People ex rel. Townsend v. Halloway
Before: Currey
Synopsis
Cebtiobaei to the Judge of the County Court of Lake County, and to the Clerk of the same Court.
The facts are stated in the opinion of the Court.
By the Court, Currey, J. The relator, Emery Townsend, as a Justice of the Peace of Lake County, and a magistrate having power to issue a warrant for the arrest of any person charged with a public offense, and also having authority to issue a search warrant directed to a peace officer, commanding, him to search for personal property stolen or embezzled, and bring it before him (Laws 1861, p. 223, Secs. 102, 103, and p. 284, Secs. 642-645), did, in the month of January, 1864, upon proper complaint made before him, issue a search warrant in due form, having for its object the discovery of an article of personal property alleged to have been stolen. The warrant was duly executed and the property discovered and delivered to the magistrate. The grounds upon which the warrant was issued were controverted by one John J. Dean, from whose custody the property was taken, and thereupon the magistrate proceeded to take and reduce to writing the testimony of divers witnesses in relation to the subject of controversy; and such proceedings were had in the case that the magistrate ordered the property to be restored and delivered to the complainant upon the payment of the necessary expenses. Three days afterward the magistrate annexed together the depositions of the witnesses, duly certified by him, and the search warrant with the affidavit on which it was issued, and the return of the officer thereon, and the inventory taken of the property, and caused the same to be. filed in the office of the Clerk of the County Court of said county, that they might be laid before that Court at its then next term.

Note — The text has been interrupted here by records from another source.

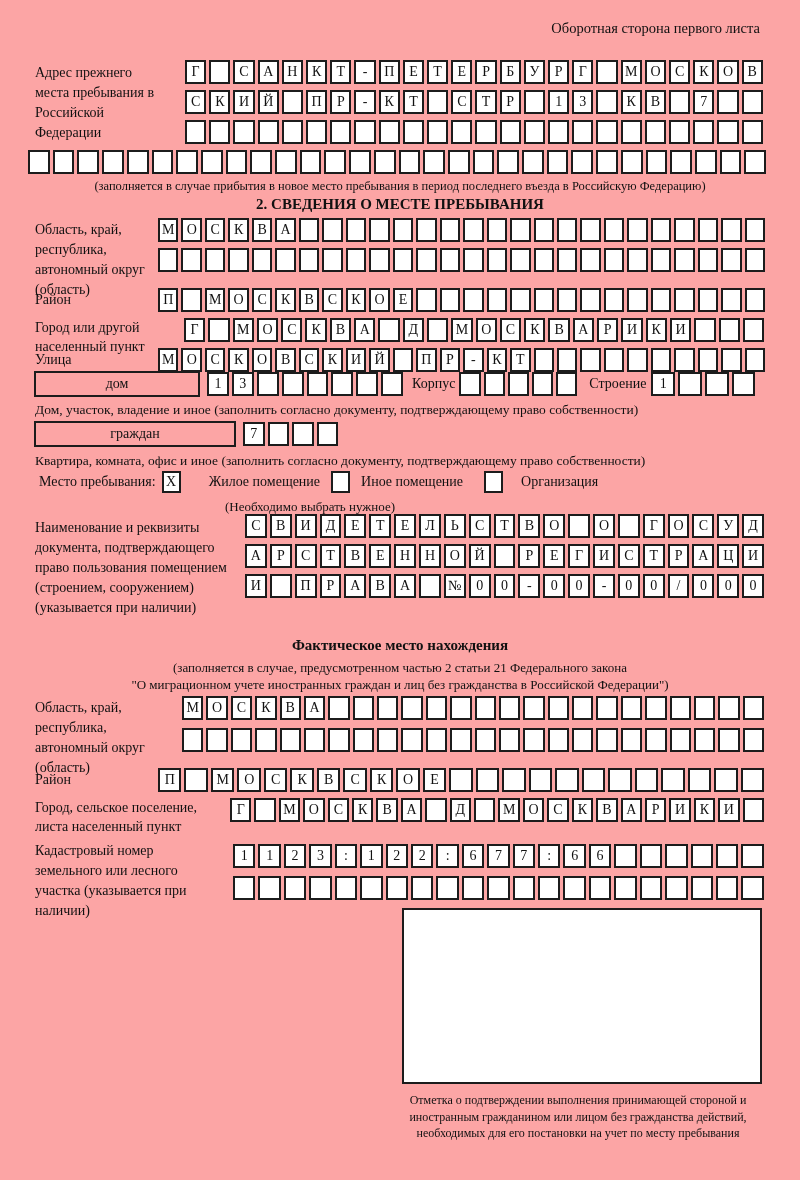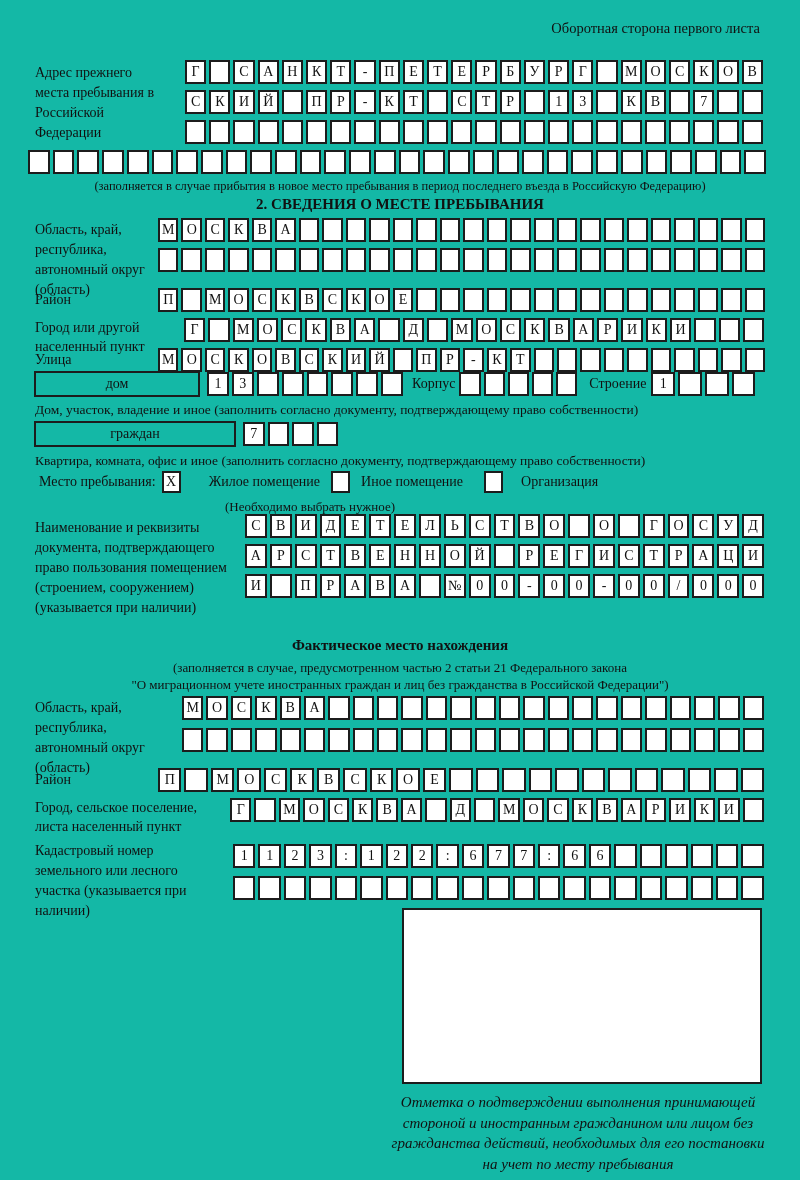--- a/index.html
+++ b/index.html
@@ -1,19 +1,19 @@
 <!DOCTYPE html>
 <html><head>
 <meta charset="utf-8">
 <style>
   * { margin:0; padding:0; box-sizing:border-box; }
   html,body { background:#fff; }
   .page {
     position:relative; width:800px; height:1180px; margin:0 auto;
-    background:#14b8a6; color:#111;
+    background:#fca5a5; color:#111;
     font-family:"Liberation Serif", "DejaVu Serif", serif;
     font-size:14px; overflow:hidden;
   }
   .abs { position:absolute; }
   .lbl { line-height:1.42; }
   .note { font-size:12.5px; text-align:center; width:100%; }
   .small-note { font-size:13.5px; }
   .title { font-weight:bold; font-size:15px; text-align:center; width:100%; }
   .cellrow { display:flex; gap:3px; }
   .cell {
@@ -25,21 +25,21 @@
     border:2px solid #1c1c1c; height:26px;
     display:flex; align-items:center; justify-content:center; font-size:14px;
   }
   .chk {
     width:19px; height:22px; border:2px solid #1c1c1c; background:#fff;
     display:inline-flex; align-items:center; justify-content:center;
     font-size:14px; flex:none;
   }
   .inline-row { display:flex; align-items:center; }
   .stamp-box { border:2px solid #1c1c1c; background:#fff; }
-  .cap { text-align:center; font-size:15px; line-height:1.38;font-style:italic; }
+  .cap { text-align:center; font-size:12px; line-height:1.38; }
 </style>
 </head>
 <body>
 
 <div class="page">
 
   <div class="abs" style="top:20px; left:360px; width:400px; text-align:right; font-size:14.5px;">Оборотная сторона первого листа</div>
 
   <div class="abs lbl" style="top:63px; left:35px; width:122px;">Адрес прежнего места пребывания в Российской Федерации</div>
   <div class="abs cellrow" style="top:60px; left:185px; width:578px;">

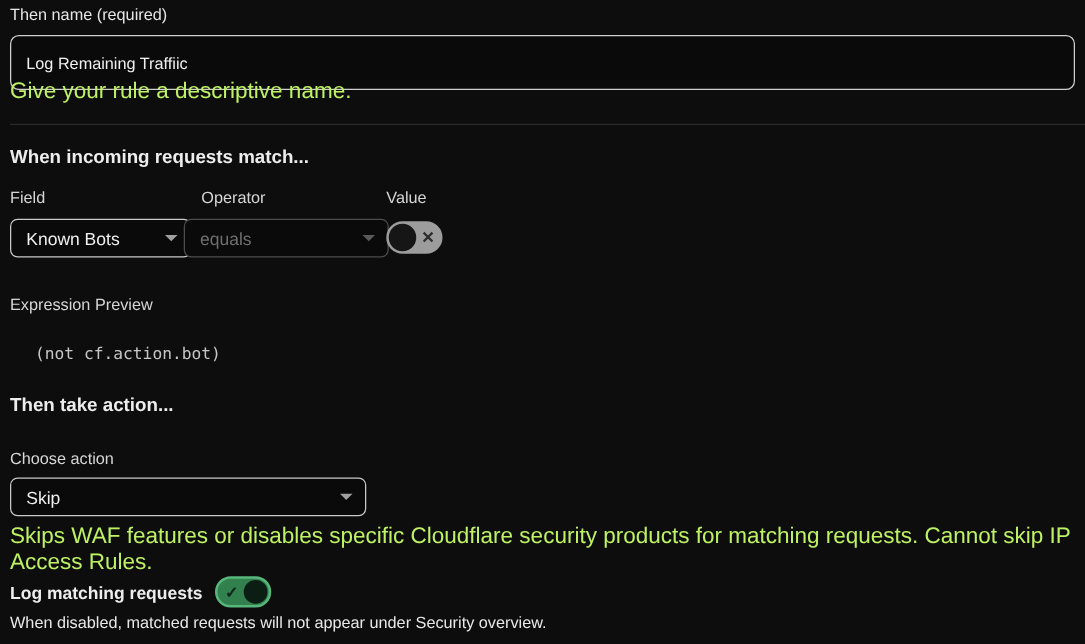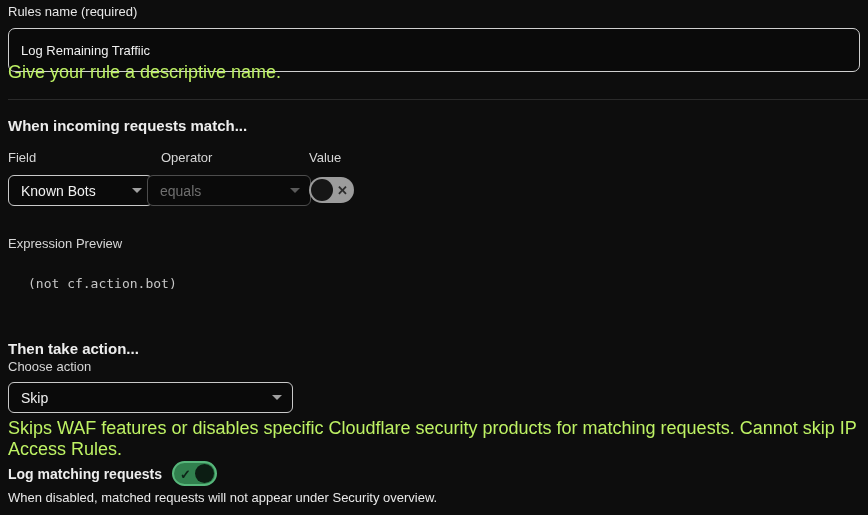--- a/index.html
+++ b/index.html
@@ -99,21 +99,21 @@
   }
 
   .log-row { display:flex; align-items:center; gap:10px; }
   .log-label { font-size:14px; font-weight:bold; color:#ededed; }
 </style>
 </head>
 <body>
 
 <div class="page">
 
-  <div class="abs label" style="left:8px; top:4px;">Rules name (required)</div>
+  <div class="abs label" style="left:8px; top:4px;">Then name (required)</div>
   <input class="abs text-input" type="text" value="Log Remaining Traffiic" style="">
   <div class="abs help" style="left:8px; top:62px;">Give your rule a descriptive name.</div>
 
   <div class="abs divider"></div>
 
   <div class="abs heading" style="left:8px; top:117px;">When incoming requests match...</div>
 
   <div class="abs label-dim" style="left:8px; top:150px;">Field</div>
   <div class="abs label-dim" style="left:161px; top:150px;">Operator</div>
   <div class="abs label-dim" style="left:309px; top:150px;">Value</div>
@@ -129,21 +129,21 @@
   </div>
 
   <div class="abs toggle-off" style="left:309px; top:177px;">
     <span class="knob"></span>
     <span class="x-glyph">✕</span>
   </div>
 
   <div class="abs label-dim" style="left:8px; top:236px;">Expression Preview</div>
   <div class="abs code" style="left:28px; top:276px;">(not cf.action.bot)</div>
 
-  <div class="abs heading" style="left:8px; top:340px;">Then take action...</div>
+  <div class="abs heading" style="left:8px; top:316px;">Then take action...</div>
   <div class="abs label-dim" style="left:8px; top:359px;">Choose action</div>
 
   <div class="abs select" style="left:8px; top:382px; width:285px;">
     <span>Skip</span>
     <span class="chev"></span>
   </div>
 
   <div class="abs help" style="left:8px; top:418px;">Skips WAF features or disables specific Cloudflare security products for matching requests. Cannot skip IP Access Rules.</div>
 
   <div class="abs log-row" style="left:8px; top:461px;">

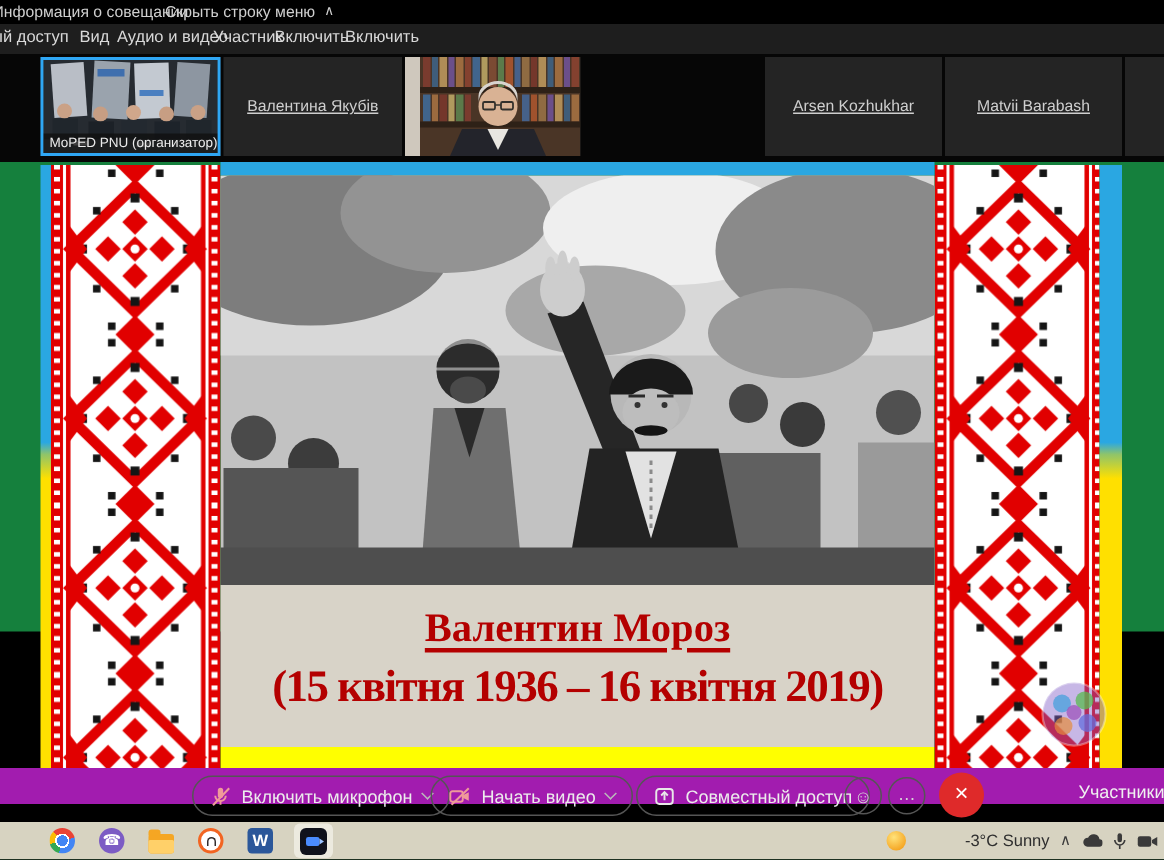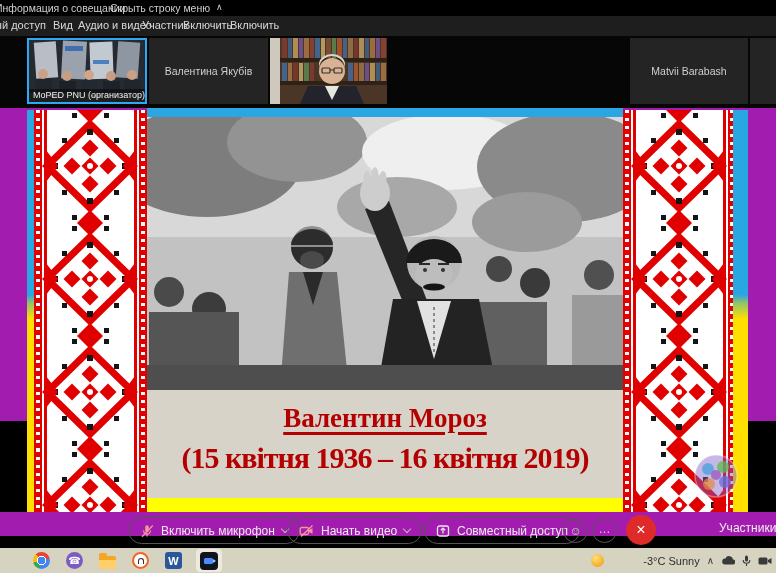--- a/index.html
+++ b/index.html
@@ -13,28 +13,28 @@
   .tb-info{left:-5px;}
   .tb-hide{left:110px;display:flex;align-items:flex-start;gap:6px;}
   .caret-up{font-size:9px;color:#cfcfcf;}
   .menubar{position:absolute;left:0;top:16px;width:776px;height:20px;background:#1e1e1e;}
   .m-item{position:absolute;top:3px;font-size:11px;color:#d8d8d8;white-space:nowrap;}
 
   
   .strip{position:absolute;left:0;top:36px;width:776px;height:72px;background:#060606;}
   .tile{position:absolute;top:2px;height:66px;background:#242424;overflow:hidden;}
   .tile .pname{width:100%;height:100%;display:flex;align-items:center;justify-content:center;
-               color:#cfcfcf;font-size:10.5px;white-space:nowrap;}
+               color:#cfcfcf;font-size:10.5px;white-space:nowrap;text-decoration:underline;}
   .tile.active{border:2px solid #2fa7f5;}
   .tilelabel{position:absolute;left:0;bottom:0;max-width:100%;background:rgba(15,15,15,.78);
              color:#ececec;font-size:9px;padding:1px 4px 2px;display:flex;align-items:flex-start;gap:3px;
              white-space:nowrap;}
 
   
-  .stage{position:absolute;left:0;top:108px;width:776px;height:313px;background:#a21caf;}
+  .stage{position:absolute;left:0;top:108px;width:776px;height:313px;background:#15803d;}
   .flag{position:absolute;top:2px;height:402px;
         background:linear-gradient(180deg,#2aa7e2 0 46%,#8fc46a 48%,#ffe000 52% 100%);}
   .flag.l{left:27px;width:7px;}
   .flag.r{left:733px;width:15px;}
   .emb{position:absolute;top:2px;}
   .center{position:absolute;left:147px;top:0;width:476px;height:404px;}
   .blueband{position:absolute;left:0;top:0;width:476px;height:9px;background:#2aa7e2;}
   .photo{position:absolute;left:0;top:9px;width:476px;height:273px;}
   .titlebox{position:absolute;left:0;top:282px;width:476px;height:108px;background:#d8d3c8;
             text-align:center;font-family:"Liberation Serif","DejaVu Serif",serif;color:#b40000;}
@@ -192,20 +192,23 @@
         <path d="M55,48 L69,48 L62,62 Z" fill="#e8e6e1"></path>
         <circle cx="62" cy="33" r="13" fill="#d9b294"></circle>
         <path d="M49,31 a13,13 0 0 1 26,0 l0,-5 a13,10 0 0 0 -26,0 z" fill="#d8d4cf"></path>
         <rect x="52" y="30" width="8" height="5" rx="1" fill="none" stroke="#33302c" stroke-width="1.2"></rect>
         <rect x="64" y="30" width="8" height="5" rx="1" fill="none" stroke="#33302c" stroke-width="1.2"></rect>
         <line x1="60" y1="32" x2="64" y2="32" stroke="#33302c" stroke-width="1"></line>
       </svg>
     </div>
 
 
+    <div class="tile" style="left:510px;width:118px">
+      <span class="pname">Arsen Kozhukhar</span>
+    </div>
 
     <div class="tile" style="left:630px;width:118px">
       <span class="pname">Matvii Barabash</span>
     </div>
 
     <div class="tile" style="left:750px;width:26px"></div>
   </div>
 
   <div class="stage">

Immediately after the decision of the magistrate was made for restoring and delivering the property to the complainant, [653]Dean by his counsel filed with the magistate a notice of appeal from this decision to the County Court, and tendered a bond on such appeal, which the magistrate refused to allow or approve, and he also refused to make any return on such appeal to the County Court. On the 7th of March following, Dean applied to the County Court for an alternative writ of mandamus, which was allowed and issued, commanding the magistrate, on a day named, to file with the Clerk of the County Court of said county “ all the papers necessary on the appeal of said cause,” together with the property in controversy, or to show cause to the contrary before the County Judge on the day appointed. This writ of mandamus was issued in aid of the supposed jurisdiction of the County Court in the premises. The magistrate, in obedience to this writ, made a return to the appeal alleged to have been taken, and filed an answer to the writ of-mandamus, and also deposited with the Clerk of the Court the property taken on the search warrant. On the day following, the County Court, on the motion of counsel for Dean, rendered a judgment dismissing the proceedings which it was assumed were before the Court on the appeal, and for the return of the property in controversy to Dean, and also rendered a judgment in favor of Dean against the magistrate, Emery Townsend, in the mandamus proceeding, for ten dollars damages, and ten dollars and five cents costs; and afterwards, in the month of April, an execution was issued on this judgment for damages and costs, and placed in the hands of the Sheriff.